Synopses & Reviews
Synopsis
For many W. H. Auden is the indispensable modern poet, and in this centenary year of his birth, the influential Auden scholar Nicholas Jenkins asks--How did Auden begin?
Jenkins's young Auden is a war-shadowed poet of No Man's Land-like moors and crumbling houses where in the 1920s a struggle for survival rages through the English psyche. This crisis led the country to a search for a closed-off, internally reintegrated culture, an "island" life. Correspondingly, Auden celebrated rural enclaves where a spiritual regeneration might begin. Jenkins controversially claims that in this period Auden was no socialist but a poetic Little Englander who admitted a "tendency to National Socialism."
"An Outcast of the Island" is an erudite, imaginative account of how a great poet's career opened. It is also a parable about the afterlife of modernism and a portrait of an entre deux guerres society "where nobody is well." Informed by analyses of the influence of figures such as the psychiatrist W. H. R. Rivers, and by new, revelatory archival material by and about Auden, his milieux, and his love life, this book offers highly original, accessible readings of Auden's extraordinary poetry.
Jenkins's book ends in 1937 in Buckingham Palace, where George VI gave Auden a medal. It was a laying-on of hands as English culture accepted him as the voice of the insular national spirit.

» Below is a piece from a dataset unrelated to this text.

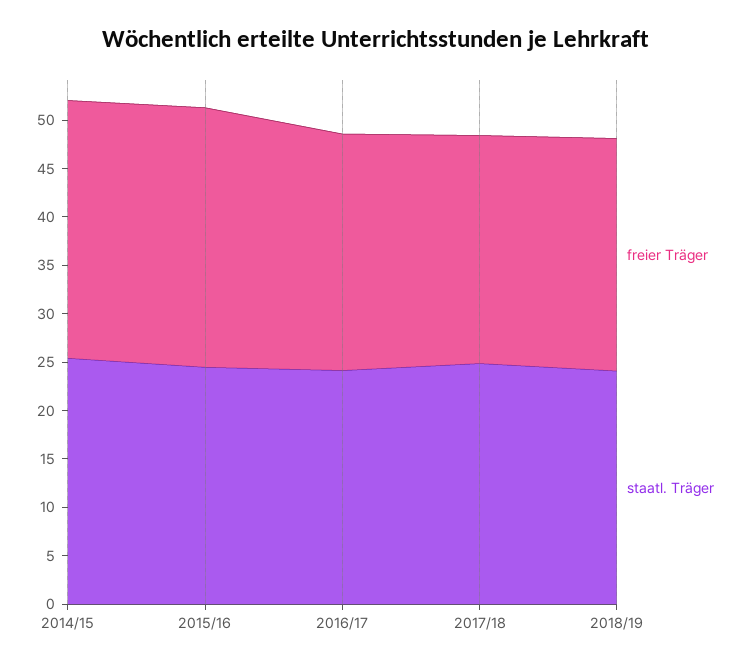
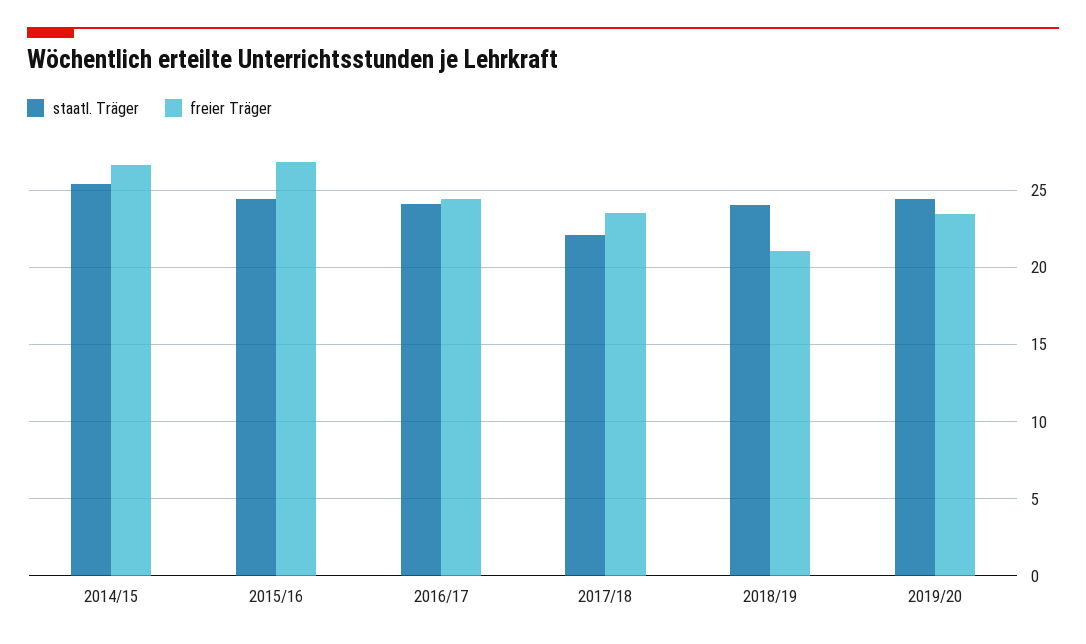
staatl. Träger, 2017/18: 25 -> 22
freier Träger, 2018/19: 24 -> 21
staatl. Träger, 2019/20: none -> 24.5
freier Träger, 2019/20: none -> 23.5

The first phase of Auden's career ended at that moment--in a blaze of ignominious success.
Synopsis
A groundbreaking reassessment of W. H. Auden's early life and poetry, shedding new light on his artistic development as well as on his shifting beliefs about political belonging in interwar England.
From his first poems in 1922 to the publication of his landmark collection On This Island in the mid-1930s, W. H. Auden wrestled with the meaning of Englishness. His early works are prized for their psychological depth, yet Nicholas Jenkins argues that they are political poems as well, illuminating Auden's intuitions about a key aspect of modern experience: national identity. Two historical forces, in particular, haunted the poet: the catastrophe of World War I and the subsequent "rediscovery" of England's rural landscapes by artists and intellectuals.
The Island presents a new picture of Auden, the poet and the man, as he explored a genteel, lyrical form of nationalism during these years. His poems reflect on a world in ruins, while cultivating visions of England as a beautiful--if morally compromised--haven. They also reflect aspects of Auden's personal search for belonging--from his complex relationship with his father to his negotiation of the codes that structured gay life. Yet as Europe veered toward a second immolation, Auden began to realize that poetic myths centered on English identity held little potential. He left the country in 1936 for what became an almost lifelong expatriation, convinced that his role as the voice of Englishness had become an empty one.
Reexamining one of the twentieth century's most controversial poets, The Island is a fresh account of his early works and a striking parable about the politics of modernism. Auden's preoccupations with the vicissitudes of war, the trials of love, and the problems of identity are of their time. Yet they still resonate profoundly today.